After a month-on-month decline during the first few weeks of 2023, the number of ransomware attacks tracked in the wild soared by 45% in February, largely driven by an increase in LockBit activity, according to proprietary data published today by NCC Group.
NCC’s Global Threat Intelligence Team recorded 240 ransomware attacks in February, the biggest volume its researchers have ever recorded during this period.
Of these, LockBit accounted for 129 (54%), NCC said, up from 50 attacks – including the hit on Royal Mail – in January. LockBit was a “driving force” behind attacks on the consumer non-cyclicals, industrials and consumer cyclicals sectors.
“In February, we observed a surge in ransomware activity, as expected when coming out of the typically quieter January period,” said NCC global head of threat intelligence Matt Hull.
“However, the volume of ransomware attacks in January and February is the highest we have ever monitored for this period of the year. It is an indication of how the threat landscape is evolving and threat actors show no signs of reducing ransomware activities.
“Looking at the most prevalent threat actors, Lockbit 3.0 looks set to carry on where it left off in 2022, and is already leading the way as 2023’s most prevalent threat actor by some margin,” he said. “BlackCat also remains consistent, whilst the ever-sporadic BianLian returned to the top three.”
The NCC team attributed 31 attacks (13% of the total) to BlackCat, and 20 (8%) to BianLian, a relatively new ransomware operation – first emerging in July of 2022 – that is proving highly effective.
The actors behind it are highly skilled and demonstrate exceptional operational security, and as such have really hit their stride in the past few months.
NCC additionally found North America remains the target of approximately 50% of global ransomware activity, with Europe accounting for 23% of victims and Asia 15%. The most targeted sectors remain industrials and consumer cyclicals, accounting for 33% and 15% of victims respectively, while consumer non-cyclicals (utilities, healthcare and other consumer staples) accounted for 8% of victims in February, largely as a result of LockBit activity.

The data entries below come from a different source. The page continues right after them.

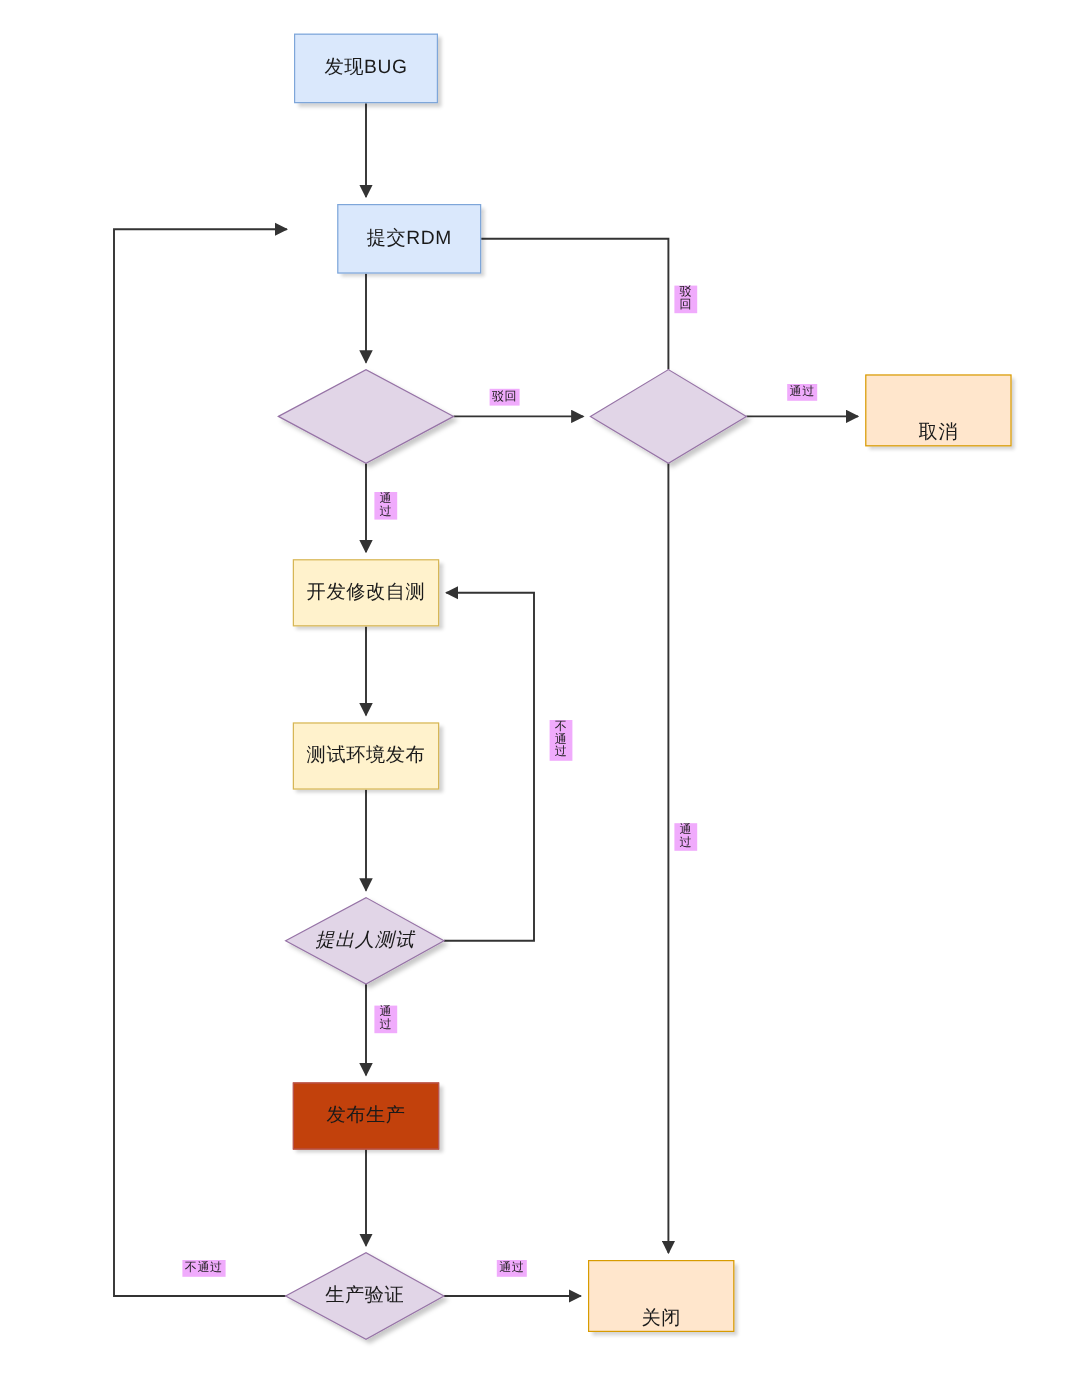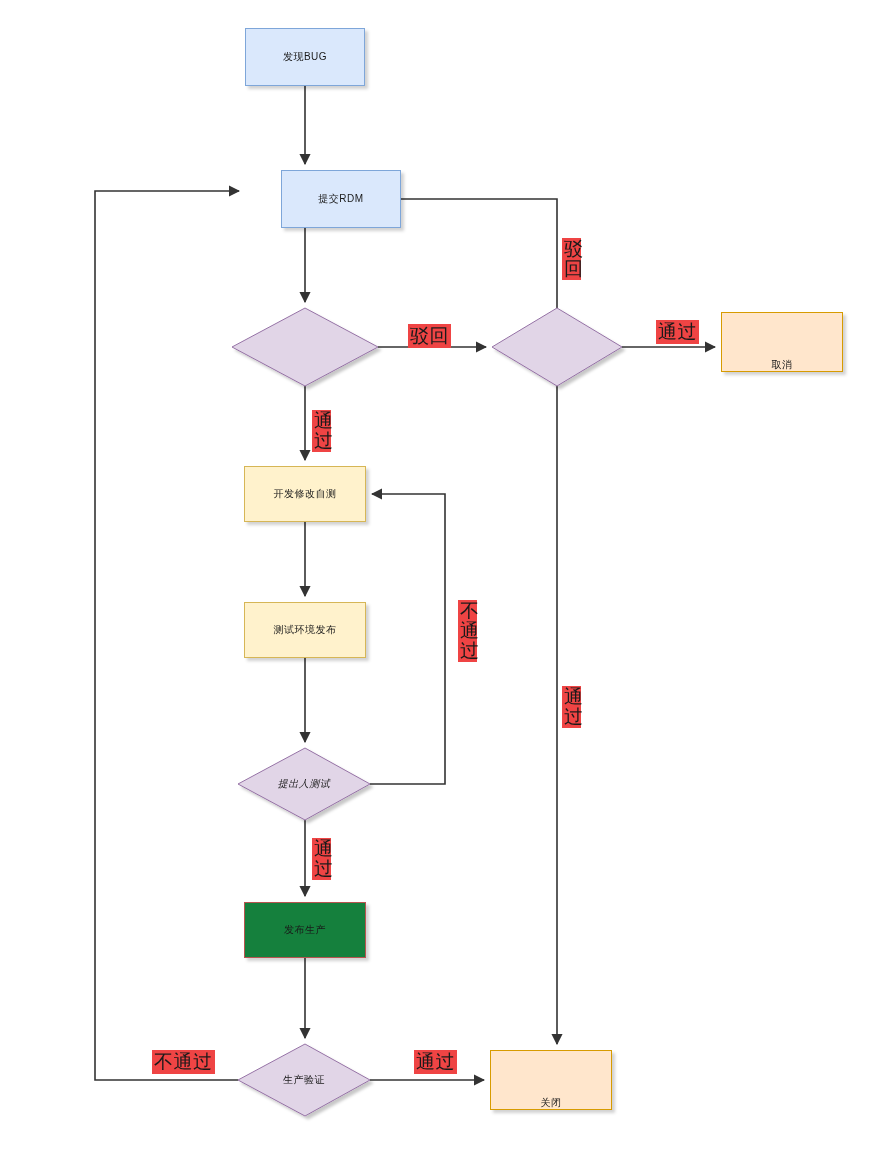--- a/index.html
+++ b/index.html
@@ -31,7 +31,7 @@
     align-items: center;
     justify-content: center;
     text-align: center;
-    font-size: 10px;
+    font-size: 16px;
     color: #1a1a1a;
     line-height: 1.25;
     letter-spacing: 0.5px;

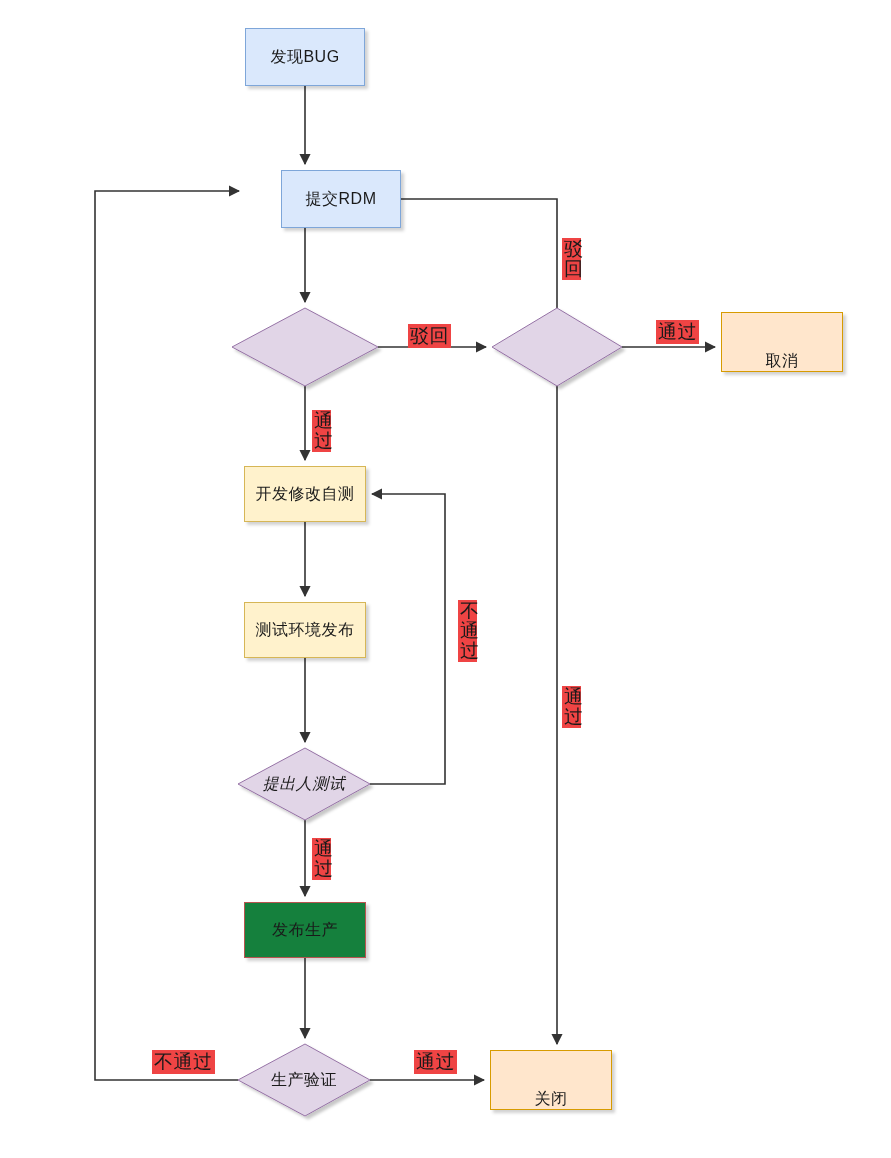--- a/index.html
+++ b/index.html
@@ -59,9 +59,9 @@
 
   .edge-label {
     position: absolute;
-    font-size: 19px;
+    font-size: 10px;
     color: #1a1a1a;
-    background: #ef4444;
+    background: #f0abfc;
     padding: 1px 2px;
     line-height: 1.15;
     letter-spacing: 0.5px;

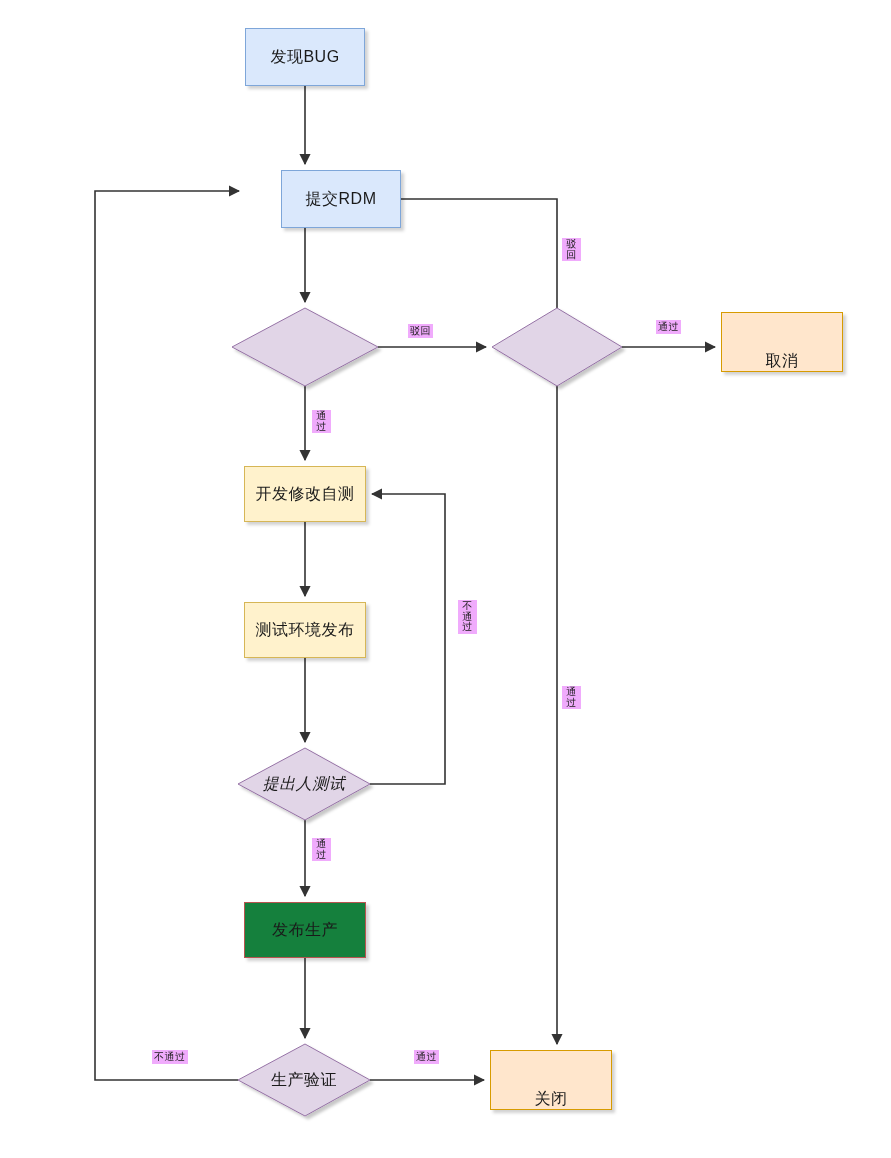--- a/index.html
+++ b/index.html
@@ -44,7 +44,7 @@
   .n-blue   { background: #dae8fc; border-color: #7ea6d9; }
   .n-yellow { background: #fff2cc; border-color: #d6b656; }
   .n-orange { background: #ffe6cc; border-color: #d79b00; align-items: flex-end; }
-  .n-pink   { background: #15803d; border-color: #b85450; }
+  .n-pink   { background: #c2410c; border-color: #b85450; }
 
   .diamond {
     background: transparent;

Meanwhile, the takedown of the Hive ransomware operation at the end of January in a coordinated international operation led by the FBI, which hacked into Hive’s infrastructure in July 2022, stole its decryption keys, and handed them over to victims. Gang members were also sanctioned by US and UK authorities.
Although the operation against Hive was clearly successful to the extent that its operational capabilities were disrupted, NCC’s threat team assesses that as they are likely protected by the Russian state, its members will almost certainly continue operating under a different guise.
“It will be interesting to see how the takedown of Hive by the US Department of Justice plays out,” said Hull. “While this means their digital operations have been taken down, it’s unlikely Hive’s members will disappear completely. Our threat intelligence team will continue to keep a close eye on how this impacts the threat landscape.”